OMS has reported that growing evidence demonstrates the link between SARS-CoV2 and other similar viruses circulating in bats, more precisely the subspecies of Rhinolophus bats. These subspecies are abundant and widely present in southern China, Asia, Middle East, Africa, and Europe. Recent studies have indicated that over 500CoV have been identified and the transmission route to humans remains unclear. Bats are rare in Chinese markets; they are hunted and sold directly to restaurants. The most probable current hypothesis is that an intermediate animal, yet to be identified, played a role in transmission.
Human coronavirus are known to date, common all over the world, are seven, some identified several years ago (some in the early-mid-1960s) and others identified in the new millennium. The symptoms of this new pathology are: fever and flu-like symptoms such as cough, sore throat, breathing difficulties, muscle pain, fatigue are signs of possible new coronavirus infection. We have to be careful when we talk about symptoms; although it is true that we know the signs of this pathology it is also true that some people are infected but do not develop any symptoms. This eventually makes everything much more problematic.

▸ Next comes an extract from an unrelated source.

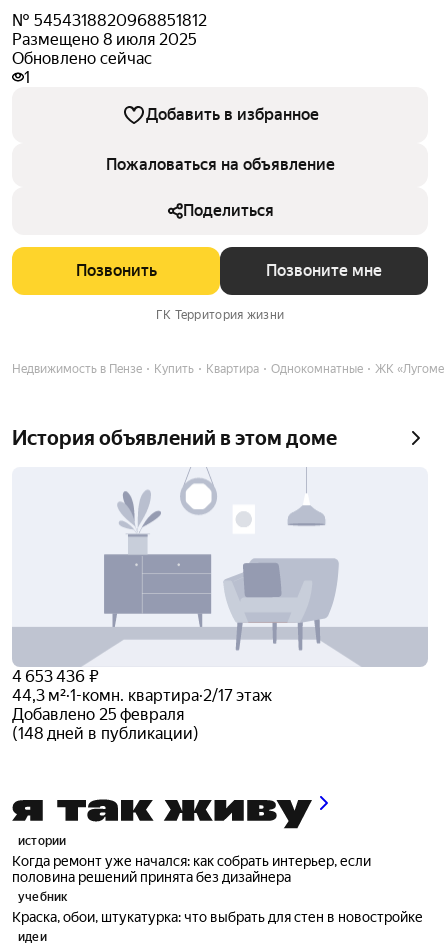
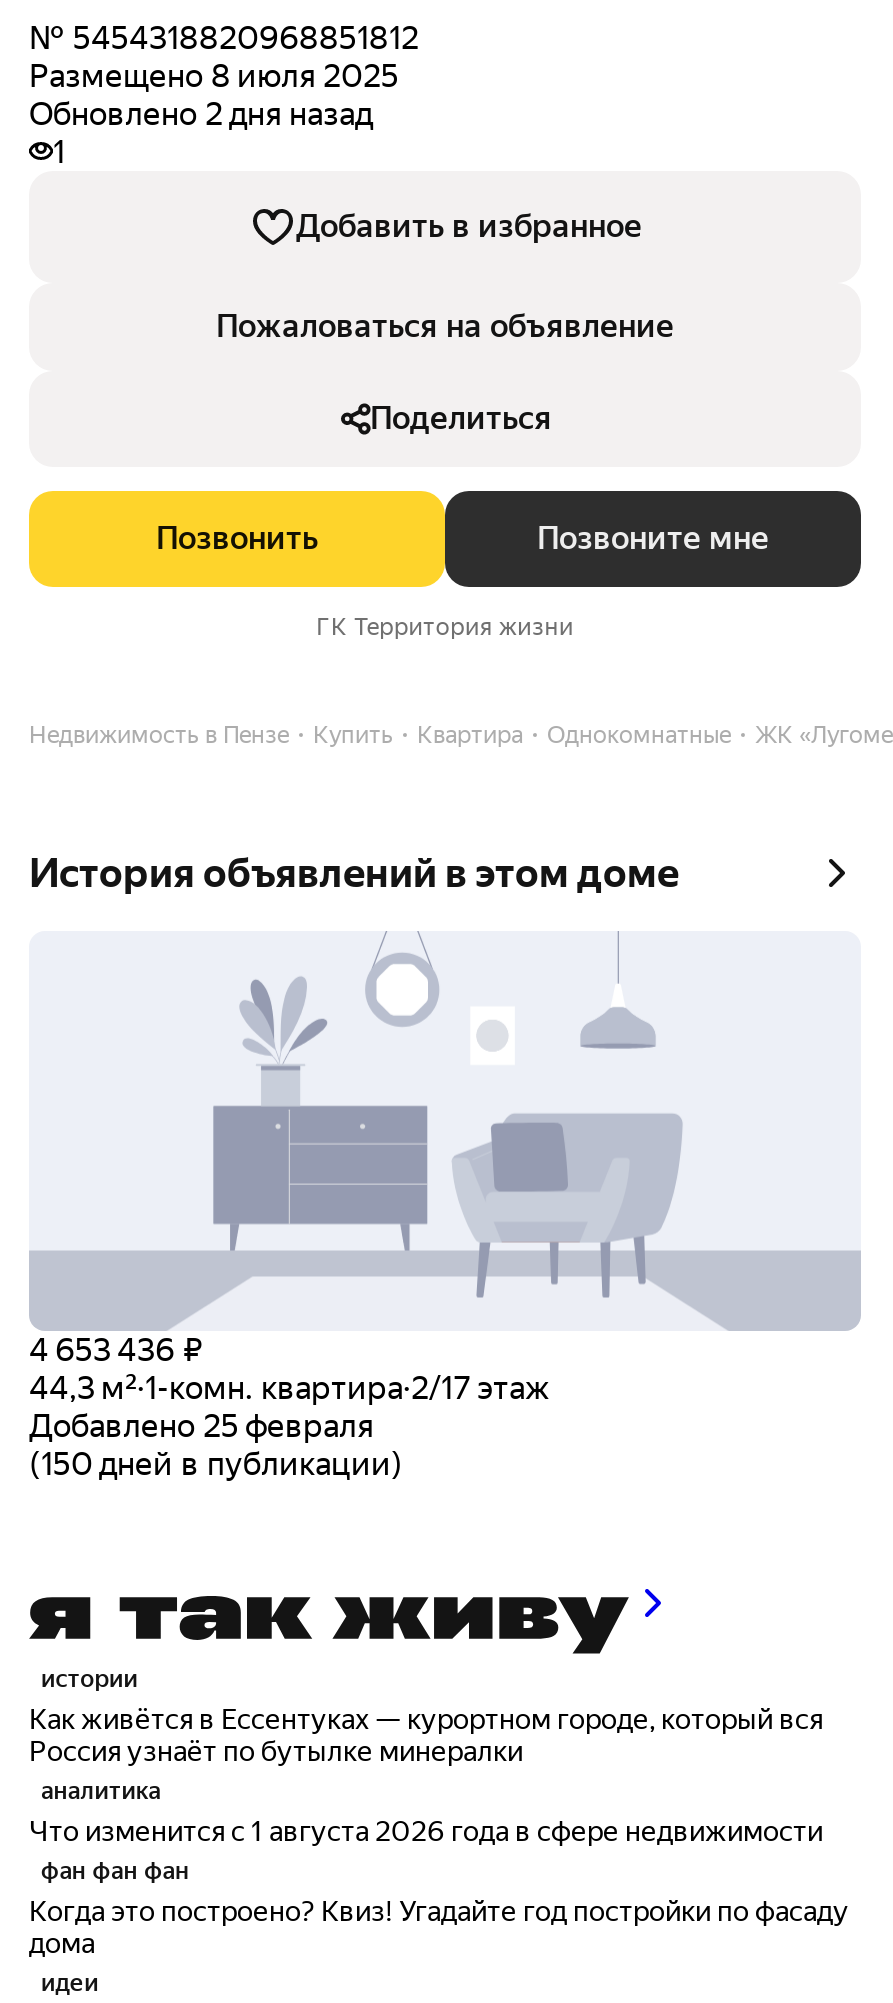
[12,49,152,68] Обновлено сейчас -> [29,95,373,133] Обновлено 2 дня назад
[12,724,199,743] (148 дней в публикации) -> [29,1445,403,1483] (150 дней в публикации)
[12,853,423,925] Когда ремонт уже начался: как собрать интерьер, если | половина решений принята без дизайнера | учебник | Краска, обои, штукатурка: что выбрать для стен в новостройке -> [29,1703,849,1959] Как живётся в Ессентуках — курортном городе, который вся | Россия узнаёт по бутылке минералки | аналитика | Что изменится с 1 августа 2026 года в сфере недвижимости | фан фан фан | Когда это построено? Квиз! Угадайте год постройки по фасаду | дома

Most confirmed cases, particularly children and young adults, appear to have a mild flu-like illness and a slow onset. About 20% seem to be progressing towards a more severe disease: pneumonia, severe acute respiratory failure, renal failure and in some cases, death. The people most at risk of contracting severe forms of this disease are the elderly and those with other conditions such as hypertension, heart problems or diabetes, and immune-suppressed patients.
Those who have travelled to the areas of interest of the virus and those who have been in contact with infected persons must be careful and stay in quarantine. Healthcare workers may also be at higher risk of contracting the disease because they come into contact with patients more often than the general population.
In understanding whether the infection has taken place or not, we must evaluate the incubation period: that is, the period of time between infection and the development of clinical symptoms. Through studies and research, the European Center for Disease Prevention and Control (ECDC) has found that its incubation spans between 2 and 12 days, up to a maximum of 14 days..This implies that the territorially competent health authorities must apply to the close contacts of a probable or confirmed case the measure of the quarantine with active surveillance, for fourteen days.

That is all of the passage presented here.